The lines below, from the one containing "Pilotos VW Passat variant 3B: 11 -> 10" through the one containing "total: 9275.98 -> 9581.08", should be set down exactly, with no pictures and nothing else.
────────────────────────────────────────
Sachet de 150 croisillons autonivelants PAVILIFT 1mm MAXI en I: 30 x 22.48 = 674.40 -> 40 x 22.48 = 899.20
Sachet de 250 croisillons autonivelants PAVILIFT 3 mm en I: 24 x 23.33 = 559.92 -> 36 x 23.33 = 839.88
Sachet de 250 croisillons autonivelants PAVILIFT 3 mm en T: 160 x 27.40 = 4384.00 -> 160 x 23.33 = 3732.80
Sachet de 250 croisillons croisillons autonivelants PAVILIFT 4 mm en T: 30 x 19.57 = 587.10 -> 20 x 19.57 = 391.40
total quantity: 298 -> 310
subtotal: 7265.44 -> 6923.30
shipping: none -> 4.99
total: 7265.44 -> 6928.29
────────────────────────────────────────
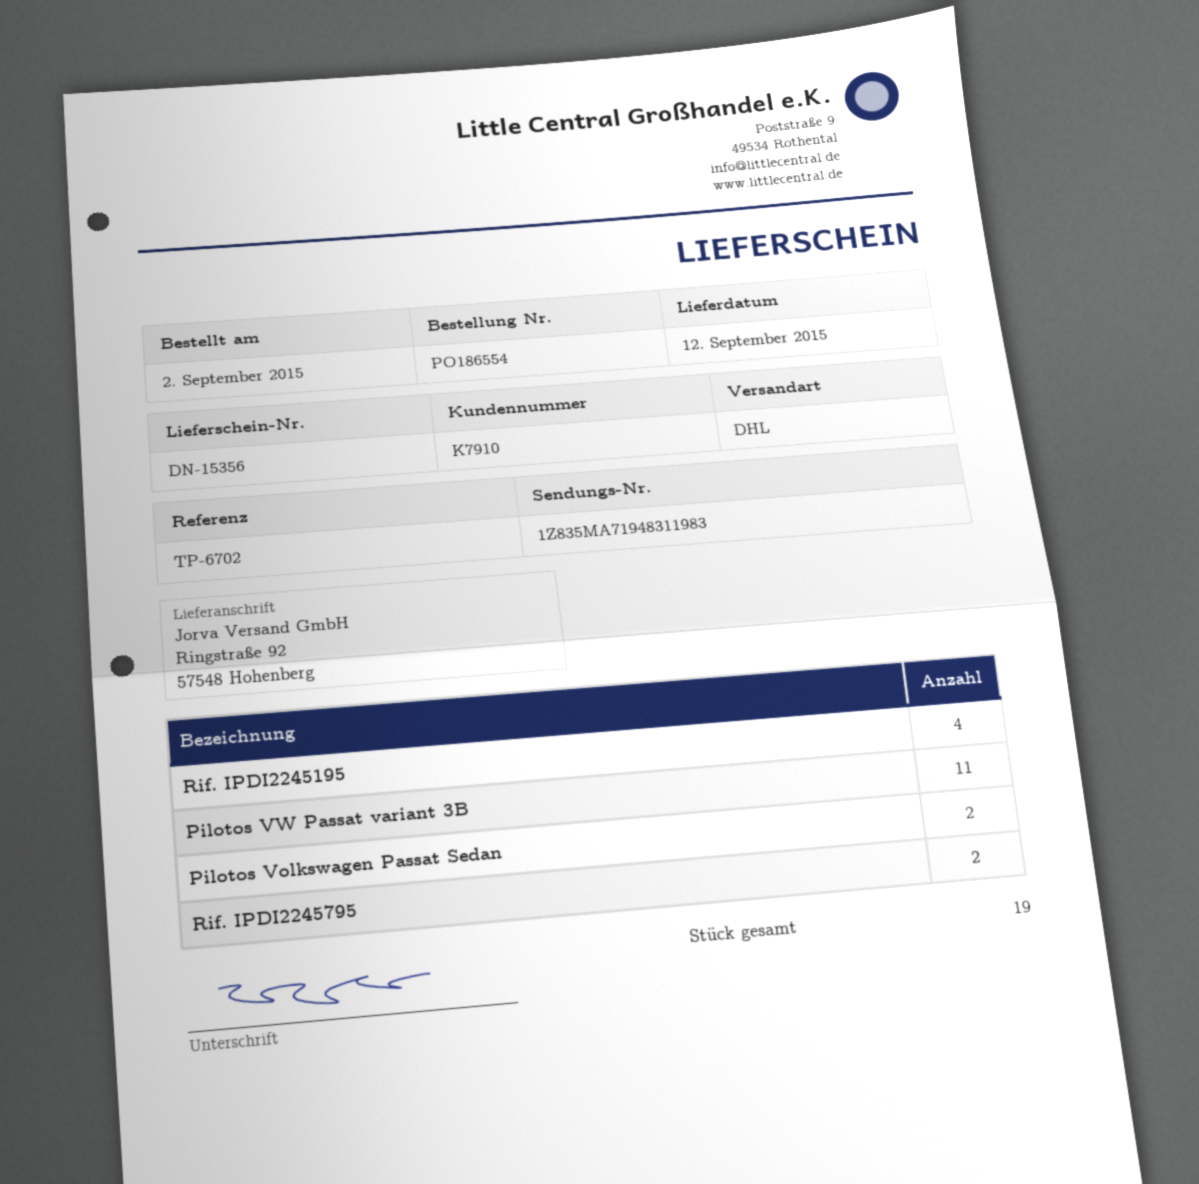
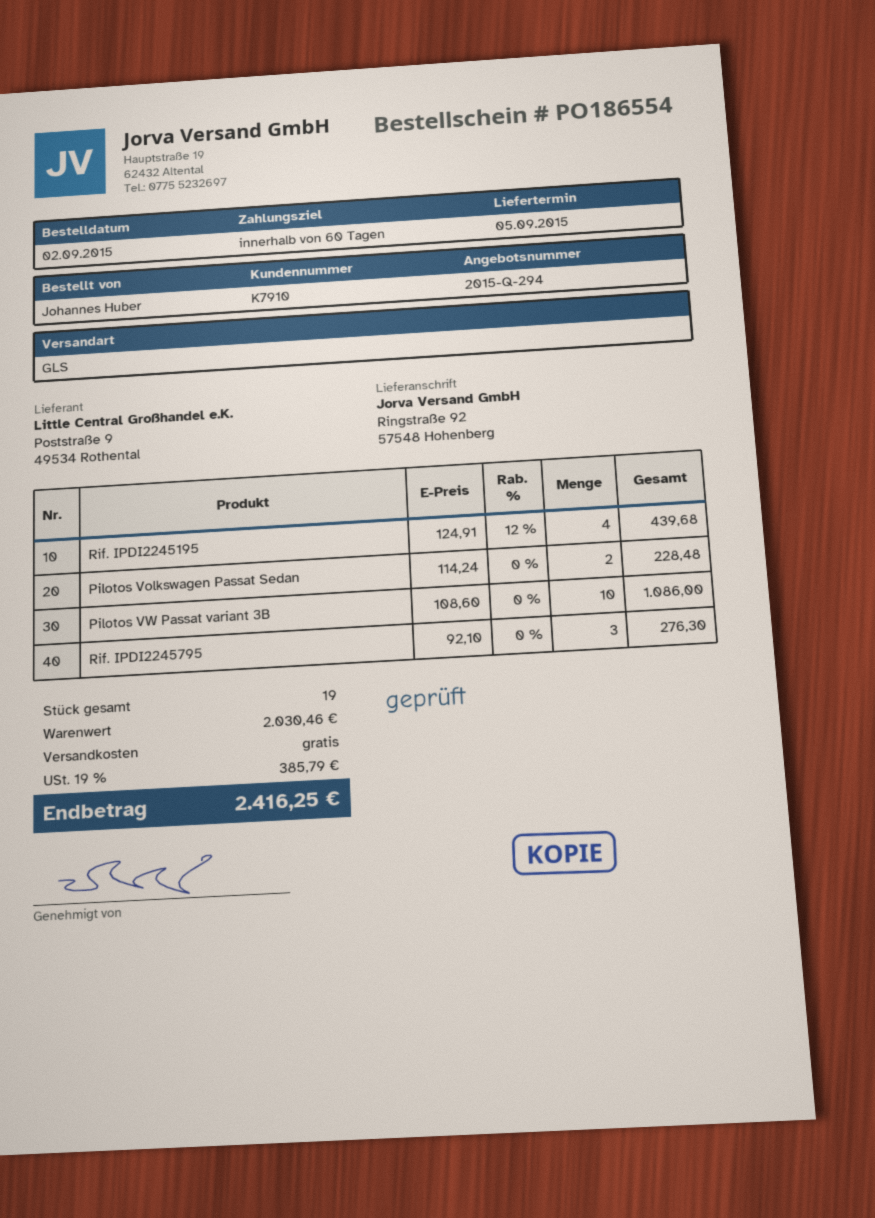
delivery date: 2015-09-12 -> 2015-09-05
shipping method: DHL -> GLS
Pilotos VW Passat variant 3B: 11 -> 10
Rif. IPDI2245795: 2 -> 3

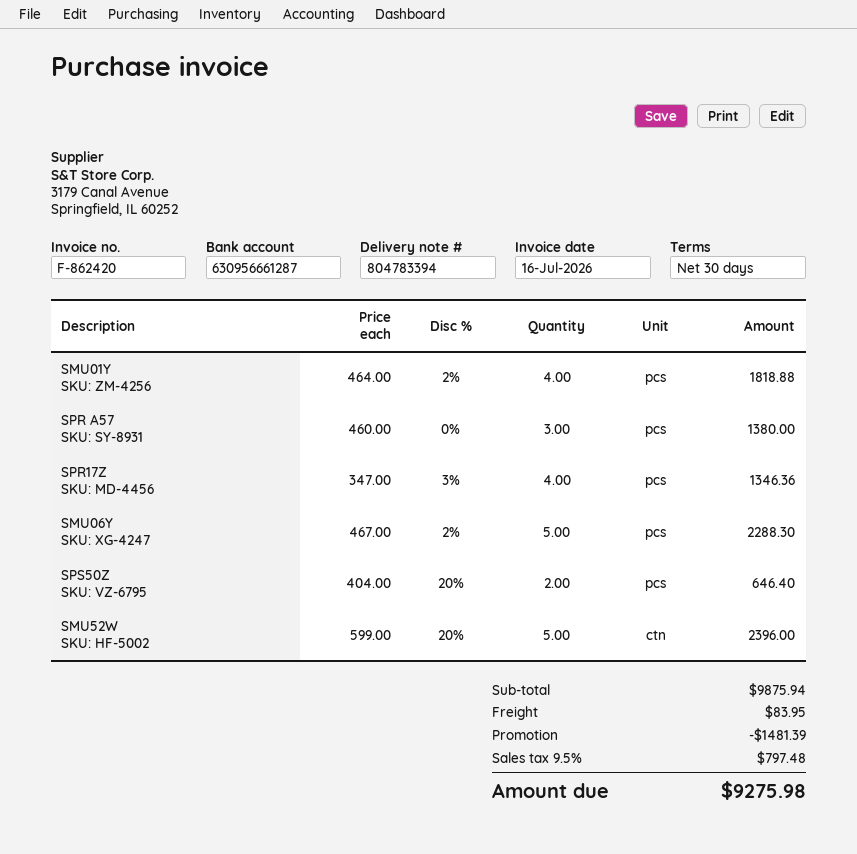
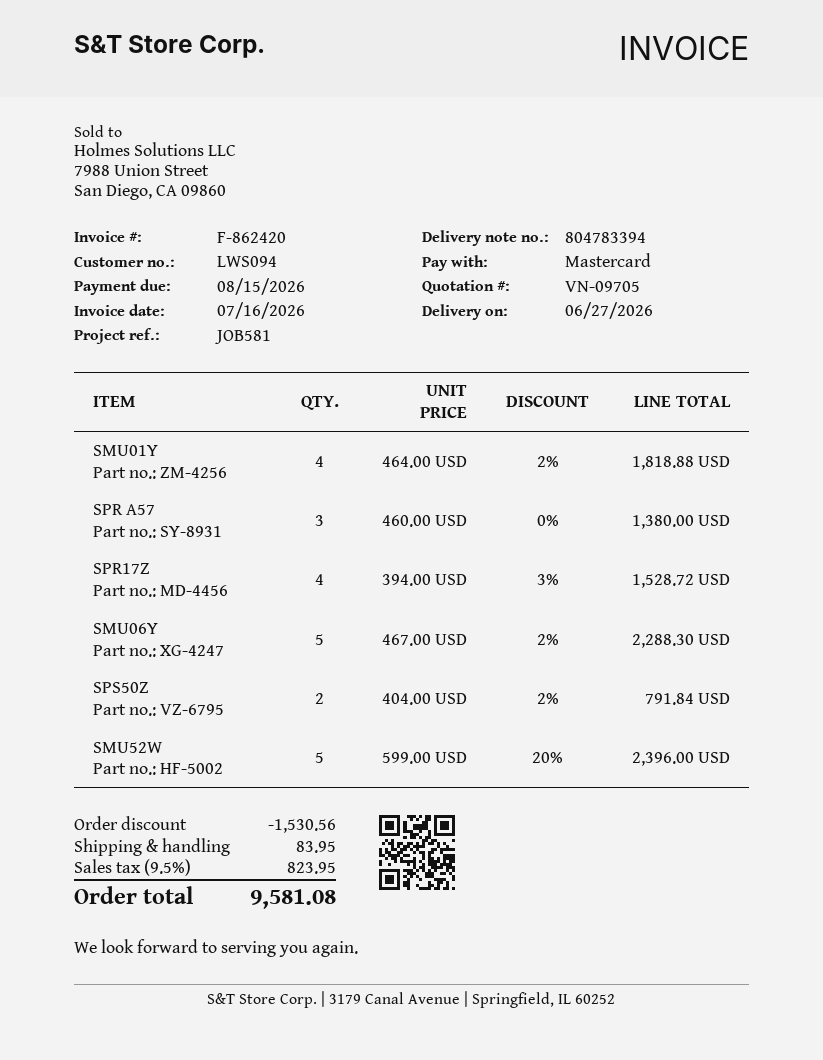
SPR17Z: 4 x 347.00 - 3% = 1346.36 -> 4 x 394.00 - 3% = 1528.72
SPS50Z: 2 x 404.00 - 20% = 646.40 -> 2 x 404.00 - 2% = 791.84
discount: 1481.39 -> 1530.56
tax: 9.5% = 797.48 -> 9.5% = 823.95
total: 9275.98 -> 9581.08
────────────────────────────────────────
Result of the exercise
Pilotos VW Passat variant 3B: 11 -> 10
Rif. IPDI2245795: 2 -> 3

SPR17Z: 4 x 347.00 - 3% = 1346.36 -> 4 x 394.00 - 3% = 1528.72
SPS50Z: 2 x 404.00 - 20% = 646.40 -> 2 x 404.00 - 2% = 791.84
discount: 1481.39 -> 1530.56
tax: 9.5% = 797.48 -> 9.5% = 823.95
total: 9275.98 -> 9581.08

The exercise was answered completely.